Cuth Mullins
- Born: Reginald Cuthbert Mullins 28 June 1873 Grahamstown, Cape Colony
- Died: 15 June 1938 (aged 64)
- School: St. Andrew's College
- University: Keble College, Oxford
- Notable relative: Charles Mullins (brother)

Rugby union career
- Position: Forward

Senior career
- Years: Team / Apps / (Points)
- Oxford University RFC
- –: Guy's Hospital

International career
- Years: Team / Apps / (Points)
- 1896: British Isles / 2 / (0)

= Cuth Mullins =

British Isles international rugby union player

Reginald Cuthbert Mullins (28 June 1873 – 15 June 1938) was a South African rugby union forward and medical doctor. Mullins played club rugby for Oxford University and played international rugby for the British Isles XV in their 1896 tour of South Africa.

==Personal history==
Mullins was born in Grahamstown, Cape Colony, in 1873 to the Revd Canon Robert John Mullins and was brother to Charles Mullins and Robert George Mullins. Cuth was educated at St. Andrew's College before moving to Britain to study medicine at Keble College, Oxford. After leaving Keble he took his conjoint from Guy's Hospital and held the standard house appointments there.
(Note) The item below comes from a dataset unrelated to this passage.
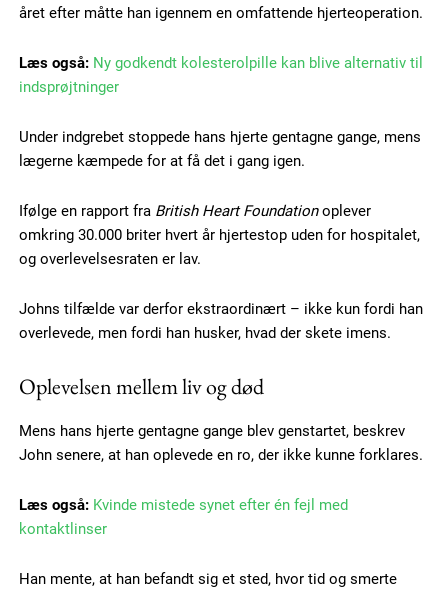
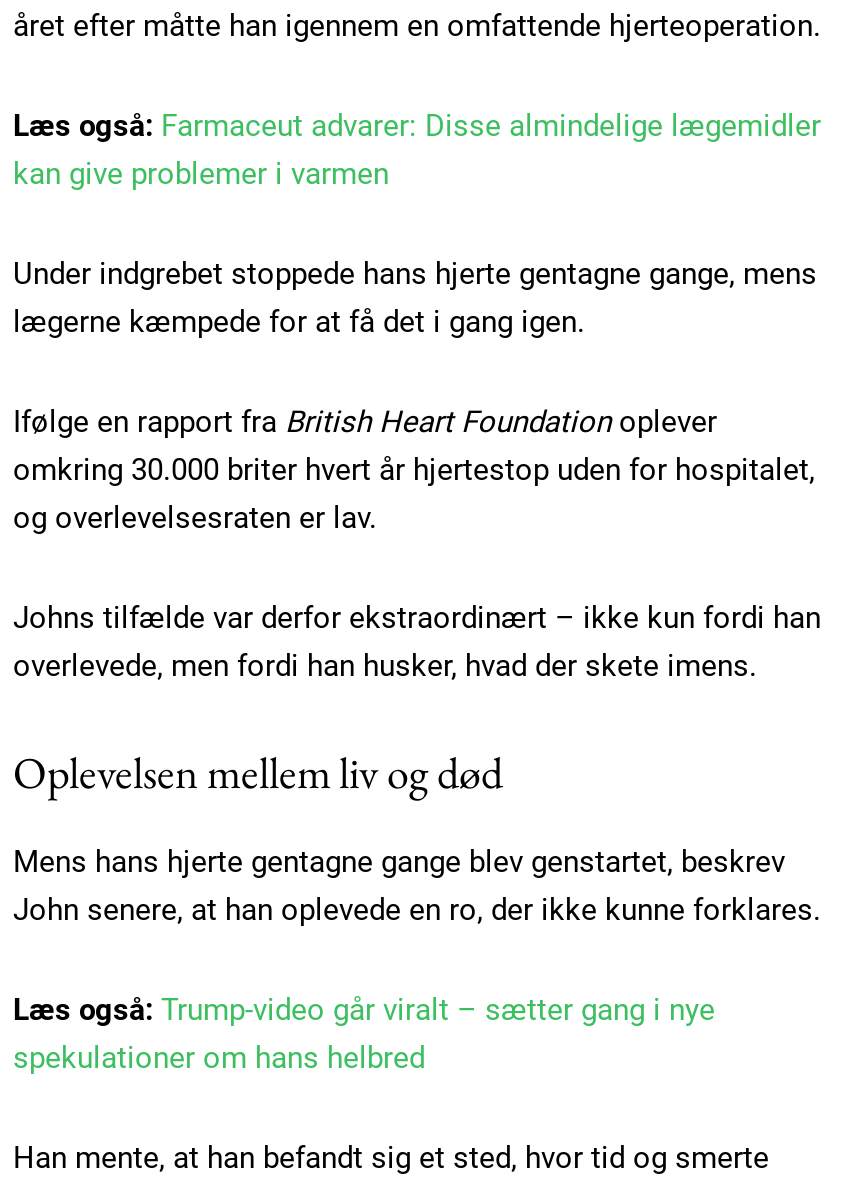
[19,54,423,96] Læs også: Ny godkendt kolesterolpille kan blive alternativ til | indsprøjtninger -> [13,109,821,193] Læs også: Farmaceut advarer: Disse almindelige lægemidler | kan give problemer i varmen
[19,496,348,538] Læs også: Kvinde mistede synet efter én fejl med | kontaktlinser -> [13,993,715,1077] Læs også: Trump-video går viralt – sætter gang i nye | spekulationer om hans helbred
In 1899 he returned to South Africa, enlisting as a civil surgeon at the Yeomanry Hospital, Pretoria, during the Second Boer War. He returned to Britain in 1900 to complete his studies.

After Mullins qualified as a doctor he returned to South Africa, working as a medical officer on the Rand, before settling in Grahamstown. In Grahamstown he set up in practice with a Dr. Drury, and at the same time took the role of medical officer St. Andrews College, his old school. By 1905, Mullins had become president of the Grahamstown branch of the British Medical Association.

In January 1905, Mullins married Winifred Maasdorp, eldest daughter of Christian Maasdorp.

With the outbreak of the First World War, Mullins again served his country, and was made a temporary Captain of the Royal Army Medical Corps in 1917. In 1918 he was mentioned in despatches.

Mullins retired from medicine in 1937 and moved to his son's farm, 'Faber's Kraal' in the Highlands area outside Grahamstown. He died at the farm in 1938.

==Rugby career==
Mullins' father, Canon R. J. Mullins, is said to have introduced rugby to blacks in Grahamstown, where he was the principal of an educational institution associated with St. Andrew's College. Rugby historians claim that St. Andrews have been playing rugby since 1878.

Cuth Mullins came to note as a rugby player when he was selected to play for Oxford University. He won one sporting 'Blue', playing in the Varsity Match of the 1894/95 season. Playing in the Oxford team alongside Mullins was Walter Julius Carey who would journey with the same British Isles team as Mullins in 1896. The game ended in a draw, though Oxford were seen as fortunate not to lose.

In 1896 Mullins was invited to return to South Africa, as part of the British Isles touring team. Mullins played in 13 matches of a 21-game tour, including two of the Test games against a South African national team; placing him in the strange situation of representing Britain against his home nation. (Note: Though Mullins' case is certainly unusual, one can find similar instances elsewhere during this period. For example, Birdie Partridge played for South Africa against Britain in the 10–10 draw at the Wanderers Ground in Johannesburg in 1903, although he was Welsh. Partridge was later called up for a trail to represent England. Similarly, John Griffin, later vice-president of the Eastern Province Rugby Union, was asked to play for Wales – who had arrived one player short at Raeburn Place for their first ever test against Scotland in 1883 – although he was English (b. Southampton, 1859) and a student at the University of Edinburgh.) Mullins was selected for the First Test, played at Port Elizabeth, and the Third Test at Kimberley, the tourists won both games. As well as his old Cambridge teammate Carey, Mullins was joined in the British team by Robert Johnston, who fought alongside Mullins' brother Charles, being awarded the Victory Cross for his involvement in the same action at Elandslaagte. When Mullins returned to Britain at the end of the tour he continued playing rugby, and after leaving Oxford for Guy's Hospital he joined the Hospital team. Mullins was given the captaincy of Guy's Hospital FC for two seasons from 1898 to 1900, and in 1899 he led the team to the United Hospitals Cup.